ビルは結果的にジョーのおかげで家族と語らう時間を作ることが出来るようになるし、スーザンは初めて激しい恋の味を知ることになる。
一方、ビルに会社の合併を持ちかけるドリューは、直前でビルがその提案をはね除けたことで、何かジョーがビルに入れ知恵をしたのではないかと訝る。
結果的にビルはジョーの出現によって会社を逐われる立場になってしまう。
この映画を観ていると死神よりも人間の方がずっと姑息であり、二面性があって信用出来ないように思えてくる。
誰でも心をさらけ出すのはとても勇気がいる。
それによって傷つくことも大いにあるからだ。
しかし心をさらけ出さなければ、本当に心を通わせる相手には出逢えない。
すべて見通しのはずの死神たが、自身の正体を隠していることでスーザンに心をさらけ出すことが出来ない。
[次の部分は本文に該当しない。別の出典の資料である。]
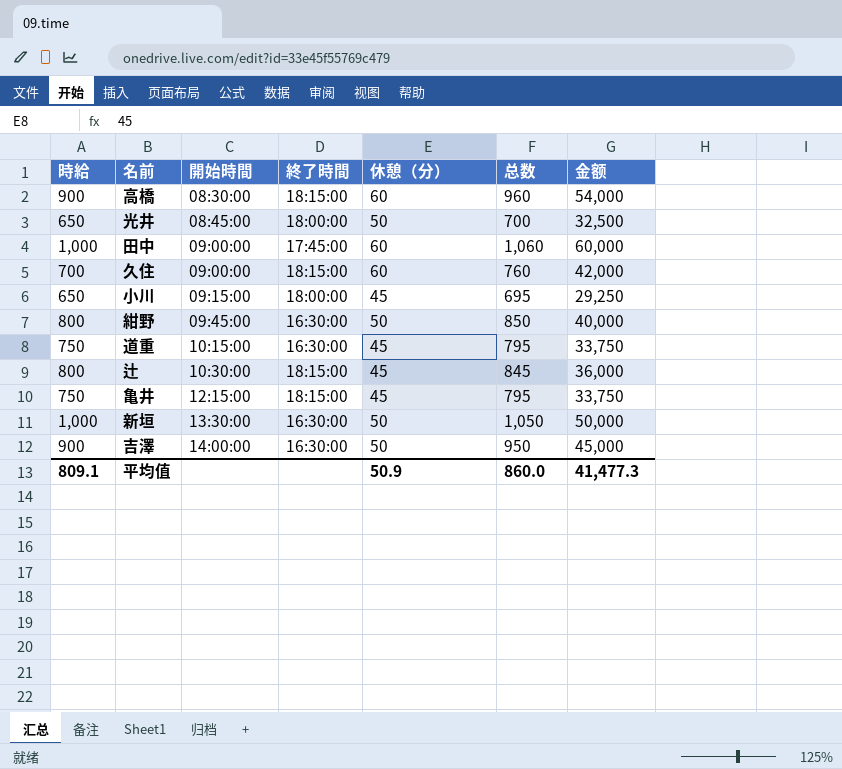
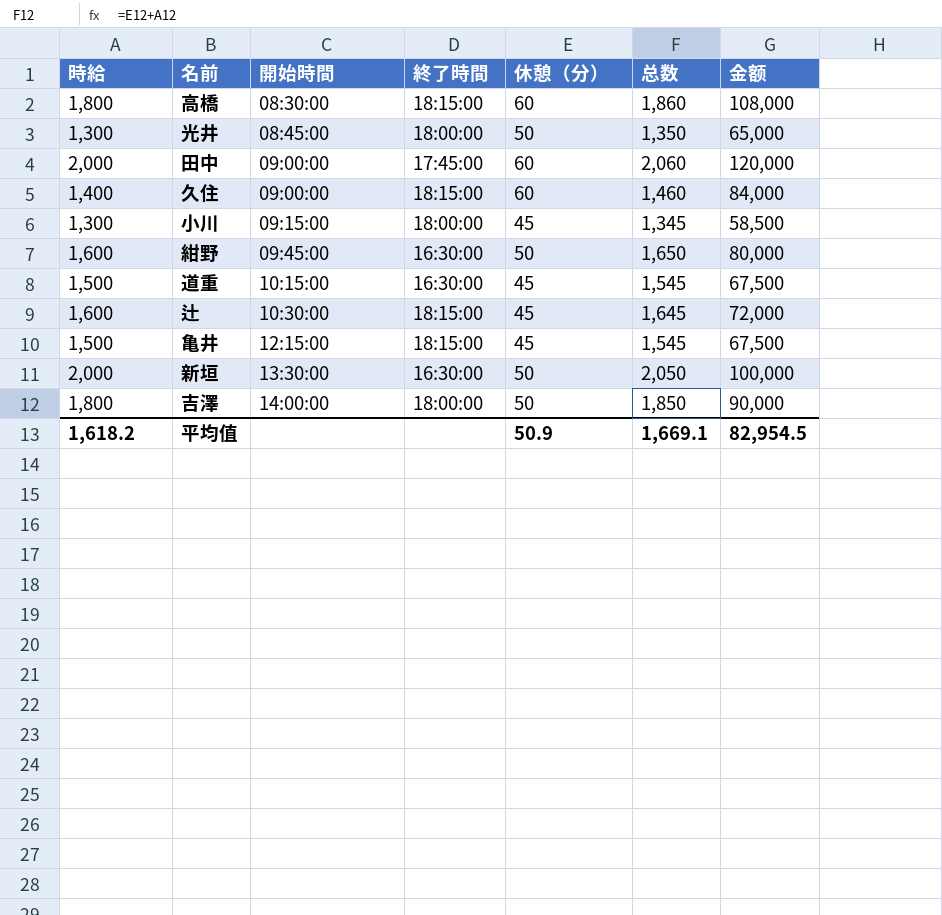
高橋 | 時給: 900 -> 1,800
高橋 | 总数: 960 -> 1,860
高橋 | 金额: 54,000 -> 108,000
光井 | 時給: 650 -> 1,300
光井 | 总数: 700 -> 1,350
光井 | 金额: 32,500 -> 65,000
田中 | 時給: 1,000 -> 2,000
田中 | 总数: 1,060 -> 2,060
田中 | 金额: 60,000 -> 120,000
久住 | 時給: 700 -> 1,400
久住 | 总数: 760 -> 1,460
久住 | 金额: 42,000 -> 84,000
小川 | 時給: 650 -> 1,300
小川 | 总数: 695 -> 1,345
小川 | 金额: 29,250 -> 58,500
紺野 | 時給: 800 -> 1,600
紺野 | 总数: 850 -> 1,650
紺野 | 金额: 40,000 -> 80,000
道重 | 時給: 750 -> 1,500
道重 | 总数: 795 -> 1,545
道重 | 金额: 33,750 -> 67,500
辻 | 時給: 800 -> 1,600
辻 | 总数: 845 -> 1,645
辻 | 金额: 36,000 -> 72,000
亀井 | 時給: 750 -> 1,500
亀井 | 总数: 795 -> 1,545
亀井 | 金额: 33,750 -> 67,500
新垣 | 時給: 1,000 -> 2,000
新垣 | 总数: 1,050 -> 2,050
新垣 | 金额: 50,000 -> 100,000
吉澤 | 時給: 900 -> 1,800
吉澤 | 終了時間: 16:30:00 -> 18:00:00
吉澤 | 总数: 950 -> 1,850
吉澤 | 金额: 45,000 -> 90,000
平均值 | 時給: 809.1 -> 1,618.2
平均值 | 总数: 860.0 -> 1,669.1
平均值 | 金额: 41,477.3 -> 82,954.5

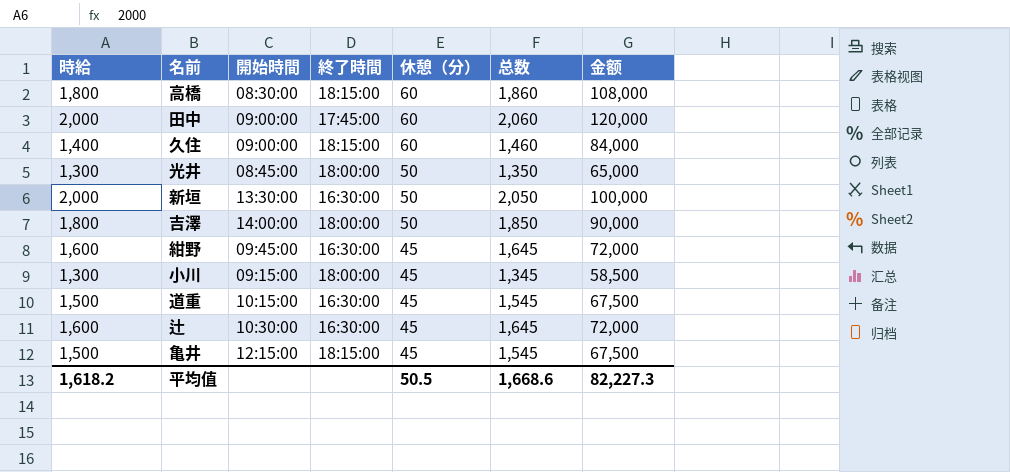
row order: 開始時間 ascending -> 休憩（分） descending
紺野 | 休憩（分）: 50 -> 45
紺野 | 总数: 1,650 -> 1,645
紺野 | 金额: 80,000 -> 72,000
辻 | 終了時間: 18:15:00 -> 16:30:00
平均值 | 休憩（分）: 50.9 -> 50.5
平均值 | 总数: 1,669.1 -> 1,668.6
平均值 | 金额: 82,954.5 -> 82,227.3

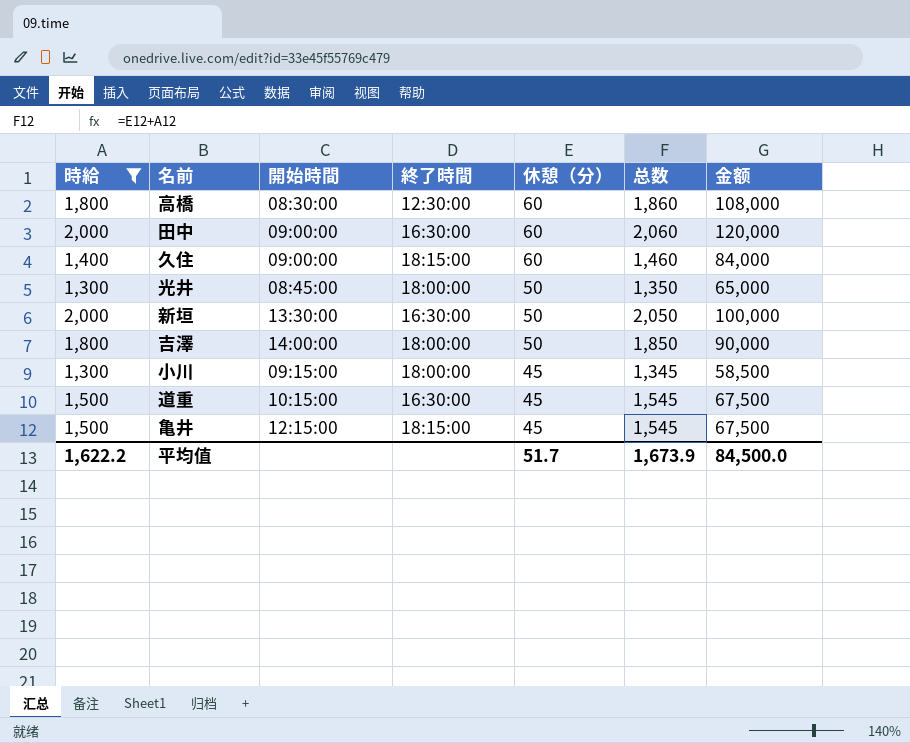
filter: none -> 時給 != 1,600
高橋 | 終了時間: 18:15:00 -> 12:30:00
田中 | 終了時間: 17:45:00 -> 16:30:00
平均值 | 時給: 1,618.2 -> 1,622.2
平均值 | 休憩（分）: 50.5 -> 51.7
平均值 | 总数: 1,668.6 -> 1,673.9
平均值 | 金额: 82,227.3 -> 84,500.0

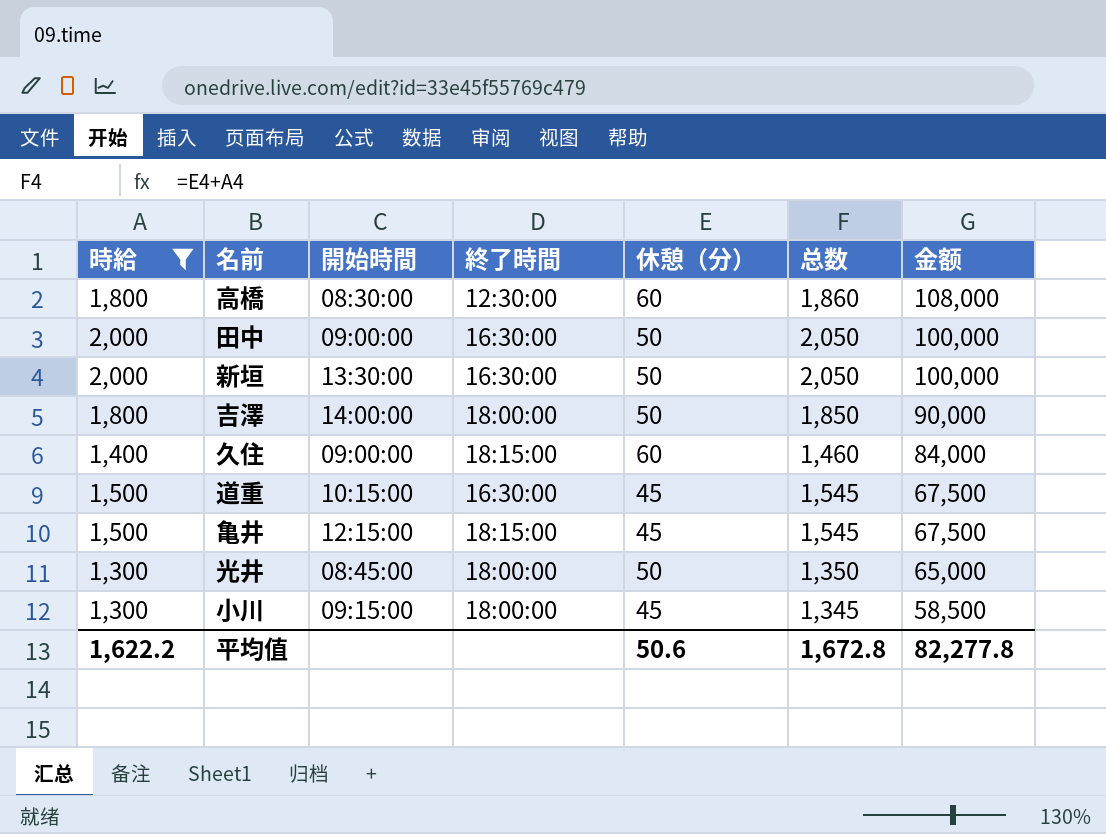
row order: 休憩（分） descending -> 金额 descending
田中 | 休憩（分）: 60 -> 50
田中 | 总数: 2,060 -> 2,050
田中 | 金额: 120,000 -> 100,000
平均值 | 休憩（分）: 51.7 -> 50.6
平均值 | 总数: 1,673.9 -> 1,672.8
平均值 | 金额: 84,500.0 -> 82,277.8

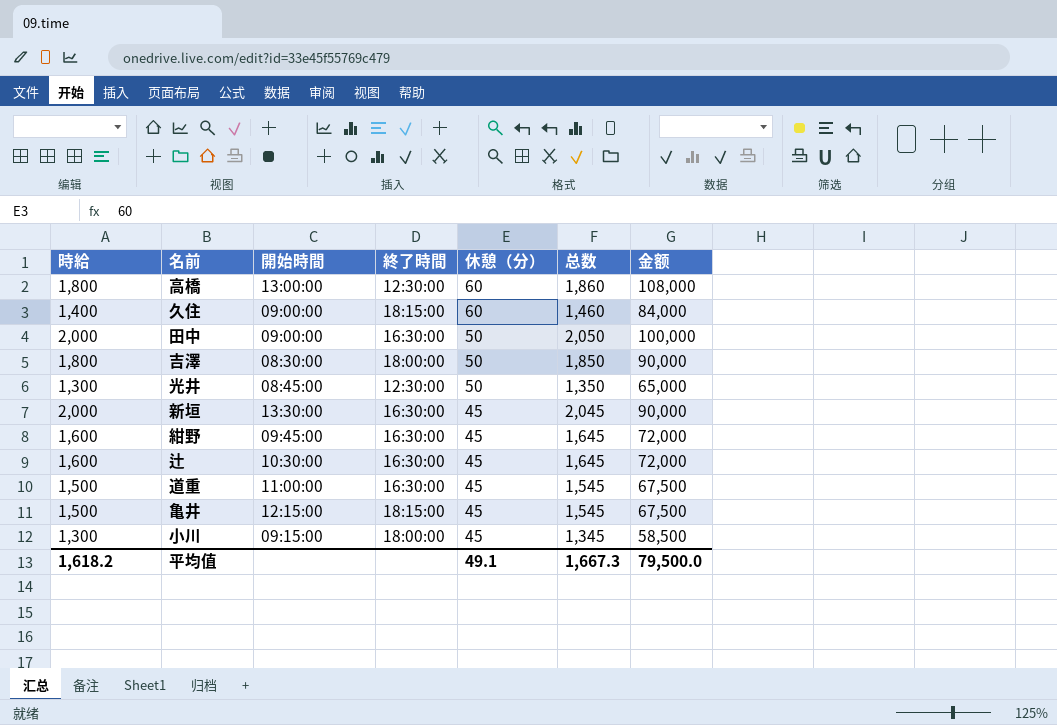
filter: 時給 != 1,600 -> none
row order: 金额 descending -> 休憩（分） descending
高橋 | 開始時間: 08:30:00 -> 13:00:00
吉澤 | 開始時間: 14:00:00 -> 08:30:00
光井 | 終了時間: 18:00:00 -> 12:30:00
新垣 | 休憩（分）: 50 -> 45
新垣 | 总数: 2,050 -> 2,045
新垣 | 金额: 100,000 -> 90,000
道重 | 開始時間: 10:15:00 -> 11:00:00
平均值 | 時給: 1,622.2 -> 1,618.2
平均值 | 休憩（分）: 50.6 -> 49.1
平均值 | 总数: 1,672.8 -> 1,667.3
平均值 | 金额: 82,277.8 -> 79,500.0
ジョーは約束を破ってスーザンもあの世へ連れていこうとする。
しかしビルは、欲しいものを盗むことは愛ではないと彼を諭す。
ここでビルとジョーの立場が逆転する。
「生涯をかけて相手への信頼と責任を全うすること。そして愛する相手を傷つけぬこと。それに無限と永遠を掛ければ愛に近づく」
ジョーは本当の愛を知ったことで、スーザンに別れを告げる決心をする。
人間の世界を知り、愛を知り、そしてユーモアを知った死神。
お迎えを受け入れたビルがジョーに語る言葉が心に響いた。
「立ち去りがたい。それが人生だ」
人生は試練の連続だが、それでも生きることは美しいことなのだ。
結末がどうなるのか予想がつかなかったが、打ち上がる花火のように美しく、そしてどこか儚いラストだった。
この映画でスーザンは二度恋に落ちることになる。
初めはコーヒーショップで。
次はビルと共に暮らすことを決めたジョーと、自宅のプールで対面した時に。
彼女は別れを告げるジョーの目を見て、彼がコーヒーショップの青年とは別人であることに気づいた。
そしておそらく彼の正体にも気づいていたのだろう。
しかしそれでも彼女は死神の彼に恋をしたのだ。
ビルと共にジョーは去っていくが、追いかけるスーザンの前にジョーだけが戻ってくる。
しかしそのジョーはコーヒーショップで出会った青年だった。
死神は彼の身体と心を現世に戻したのだ。
目の前にいるのは初めてスーザンが恋をした青年だが、その後に彼女が心を惹かれた相手ではない。
何ともいえないスーザンの切ない表情に心を打たれたが、これから二人は時間をかけて愛を築いていくのだろう。
上映時間が3時間と長過ぎるのが難点だが、最後まで心を大きく揺さぶられる良作だった。